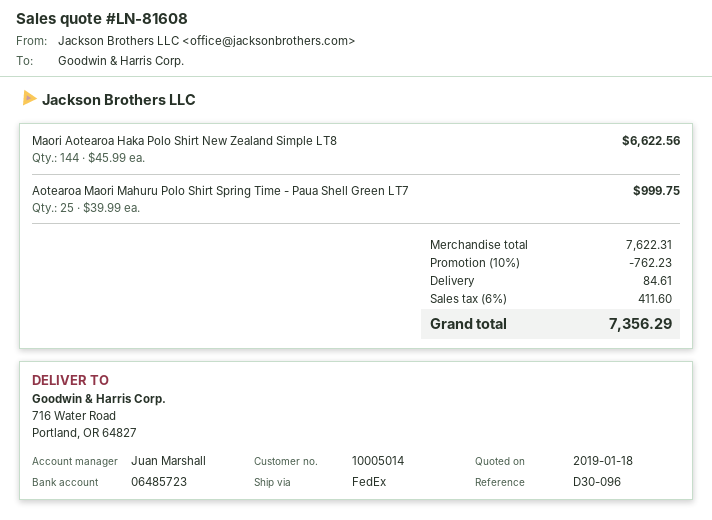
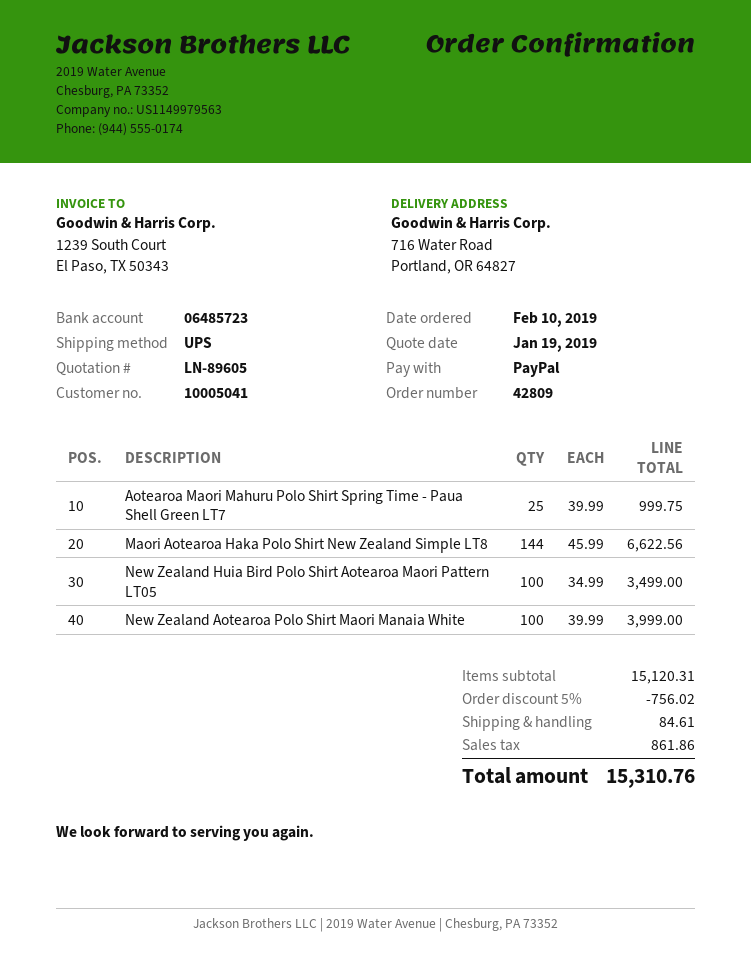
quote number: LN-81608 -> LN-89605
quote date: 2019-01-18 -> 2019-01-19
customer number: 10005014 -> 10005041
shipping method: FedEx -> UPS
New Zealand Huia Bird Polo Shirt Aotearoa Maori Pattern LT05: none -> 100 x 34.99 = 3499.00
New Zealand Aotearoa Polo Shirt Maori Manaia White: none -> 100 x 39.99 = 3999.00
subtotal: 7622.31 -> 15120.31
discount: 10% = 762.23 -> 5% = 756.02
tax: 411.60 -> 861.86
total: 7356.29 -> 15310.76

========

Exercise goal
Copy every line of the material above in which the word "Maori" appears.

Completed task
New Zealand Huia Bird Polo Shirt Aotearoa Maori Pattern LT05: none -> 100 x 34.99 = 3499.00
New Zealand Aotearoa Polo Shirt Maori Manaia White: none -> 100 x 39.99 = 3999.00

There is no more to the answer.